Operating Margin remained steady at 18%. Excluding the impact of hedging losses, operating margin for the quarter is computed at 25%.  The Company enhanced its marketing efforts to strengthen its position by launching its next generation insurance processing framework (ipf3) for commercial insurance in US and India.  Fresh order intake of USD 46 Mn were secured during the quarter which included addition of 5 new customers. Pending order booking executable over 12 months is USD 97 Mn.

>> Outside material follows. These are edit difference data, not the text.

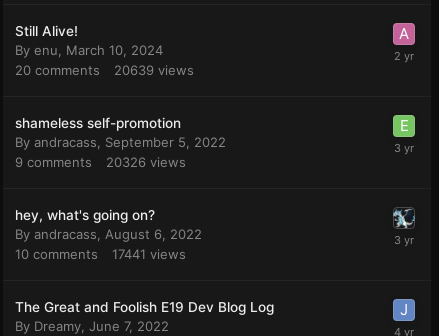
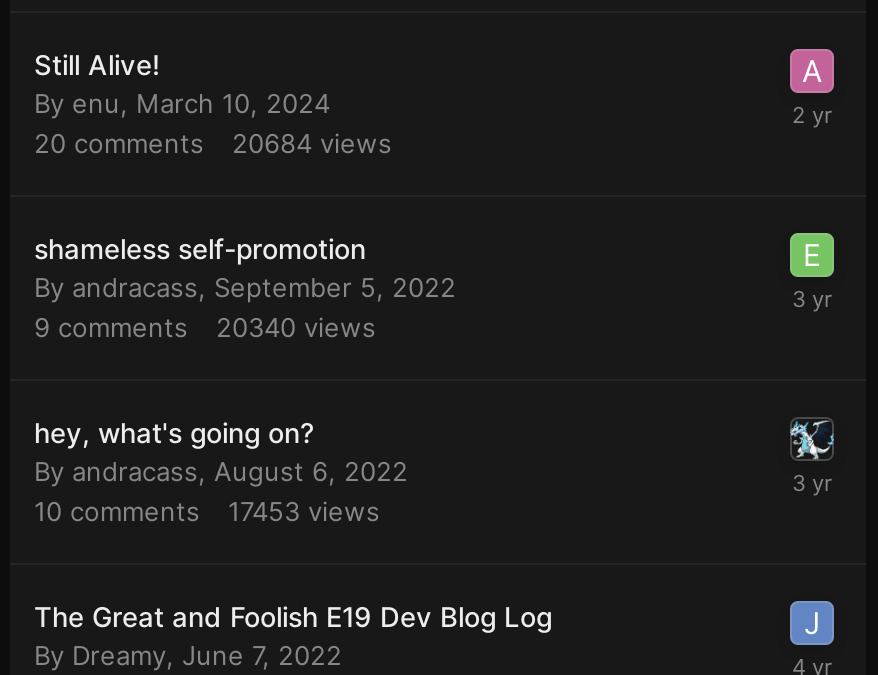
- 20 comments 20639 views
+ 20 comments 20684 views

- 9 comments 20326 views
+ 9 comments 20340 views

- 10 comments 17441 views
+ 10 comments 17453 views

"The economic crisis has resulted in discontinuities, leading to opportunities. Our initiatives in IP Platforms would transform the organization with enhanced specialization to explore these opportunities and compete effectively in these challenging times”  said Mr. Pawar 

The total number of people engaged at the end of the quarter under review was 4238.Acknowledgements:

» Coforge ranked Number 1 in the Black Book of Outsourcing 2008 Travel Industry survey. » Coforge ranked No. 3 amongst global  ITO service providers in the Black Book of Outsourcing 2008 Insurance industry Survey. » Coforge ranked amongst the 2008 Black Book Top 50 Best Managed Outsourcing Vendors. » Coforge declared 'Business Superbrand' for 2008 by the Superbrands Council of India. » Coforge was awarded the Distinguished Services Award for their initiatives and efforts in promoting business with USA by Georgia Tech Center for    International    Business Education & Research. » Coforge was felicitated with the Employer Branding Award for Excellence in HR through Technology and for Innovation in Career Development by the    Asia Pacific    HRM congress at the regional level. » Coforge' subsidiary ROOM Solutions Ltd UK. conferred with an Accomplishment Award at the ACORD LOMA Insurance Systems Forum. » Coforge was recognized amongst the top 50 IT Innovators for the year 2008 by NASSCOM.

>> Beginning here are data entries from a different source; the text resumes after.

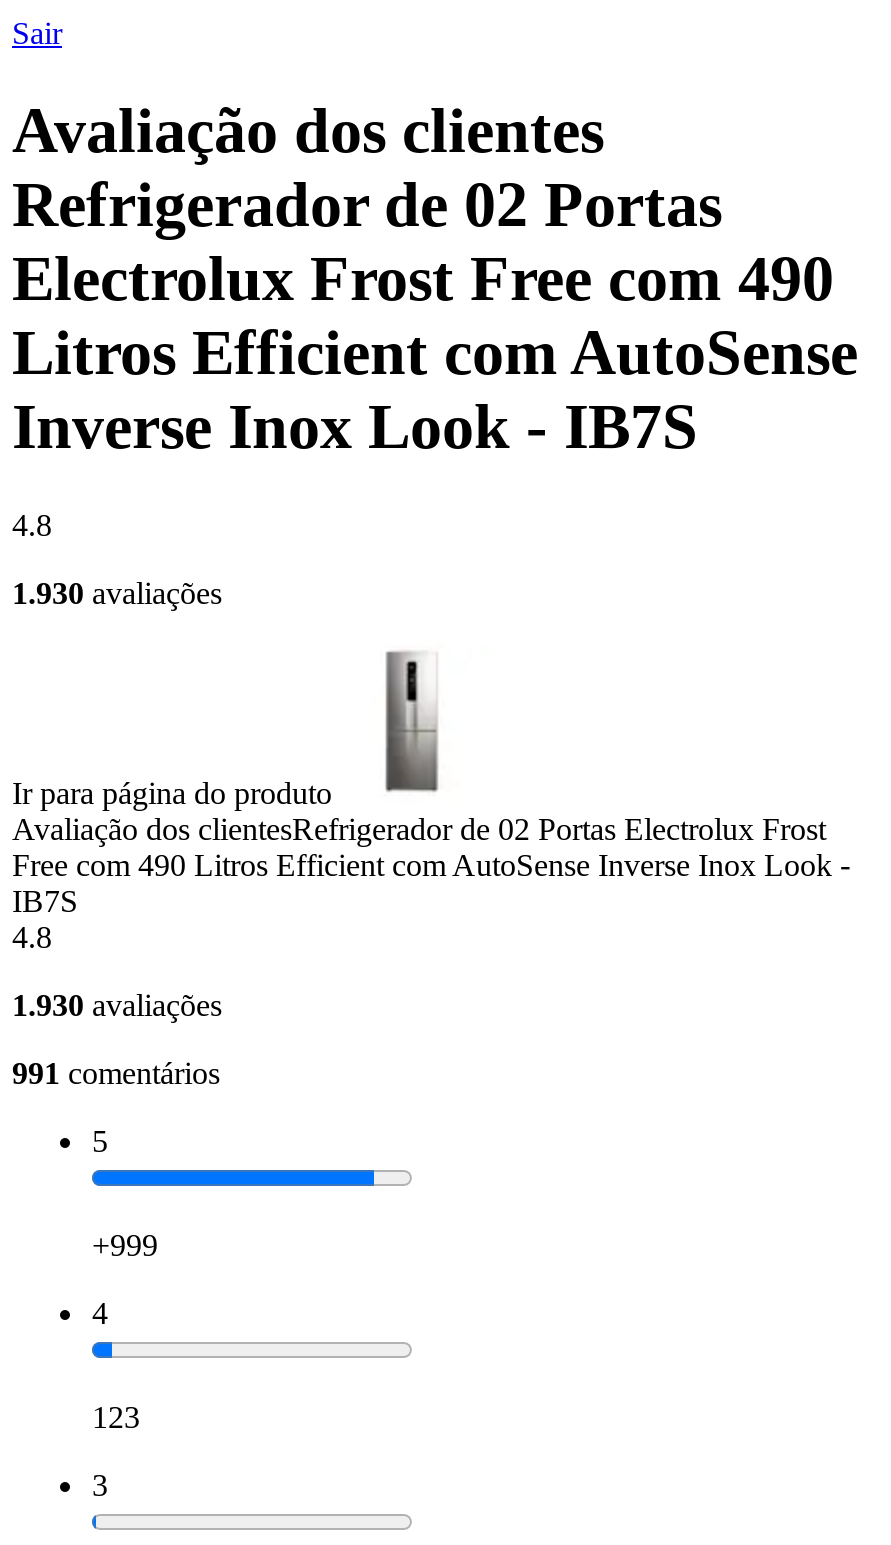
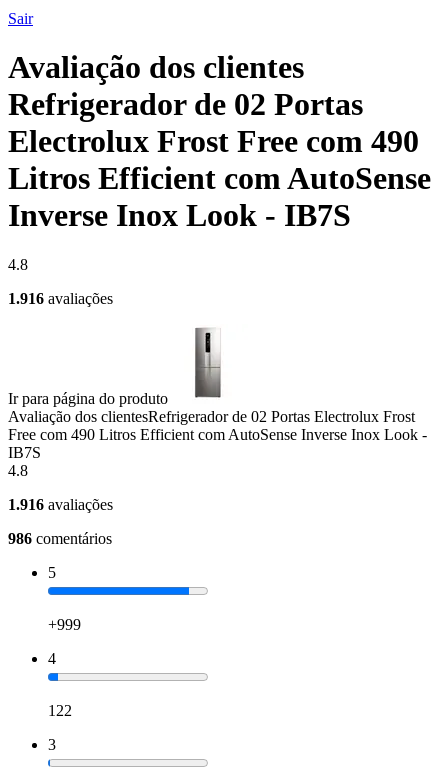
- 1.930 avaliações
+ 1.916 avaliações

- 1.930 avaliações
+ 1.916 avaliações

- 991 comentários
+ 986 comentários

- 123
+ 122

» Coforge was amongst the Top 100 IT organizations ranked globally by IAOP. Coforge stands at 33rd overall and 7th in the Balanced    Performance. » Coforge ranked amongst the Global Services 100 - 2009 list. The list represents companies who have the maturity and capability to lead the next wave    of services globalization.

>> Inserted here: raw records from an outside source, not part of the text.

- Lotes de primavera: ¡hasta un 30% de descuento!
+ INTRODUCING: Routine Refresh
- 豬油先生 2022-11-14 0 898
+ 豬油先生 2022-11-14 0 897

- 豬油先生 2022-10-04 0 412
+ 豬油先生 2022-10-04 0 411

About Coforge Coforge is a leading IT solutions organization, servicing customers in North America, Europe, Asia and Australia. It offers services in Application Development and Maintenance, Enterprise Solutions including Managed Services and Business Process Management to organizations in the Financial Services, Travel, Retail and Distribution, and Government sectors. Coforge follows global standards of development, which includes ISO 9001:2000 certification, assessment at Level 5 of both SEI-CMMi version 1.2 and People-CMM frameworks and ISO 27001 information security management certification. Its data centre operations are assessed at the international ISO 20000 IT management standards. For further information, please visit Safe Harbor

Certain statements in this release are forward-looking statements, which involve a number of risks, and uncertainties that could cause actual results to differ materially from those in such forward-looking statements. The risks and uncertainties relating to these statements include, but are not limited to, risks and uncertainties regarding fluctuations in earnings, our ability to manage growth, intense competition in IT services including those factors which may affect our cost advantage, wage increases in India, our ability to attract and retain highly skilled professionals, time and cost overruns on fixed-price, fixed-time frame contracts, client concentration, restrictions on immigration, our ability to manage our international operations, reduced demand for technology in our key focus areas, disruptions in telecommunication networks, our ability to successfully complete and integrate potential acquisitions, liability for damages on our service contracts, the success of the companies / entities in which we have made strategic investments, withdrawal of governmental fiscal incentives, political instability, legal restrictions on raising capital or acquiring companies and unauthorized use of our intellectual property and general economic conditions affecting our industry. The company does not undertake to update any forward-looking statement that may be made from time to time by or on behalf of the company.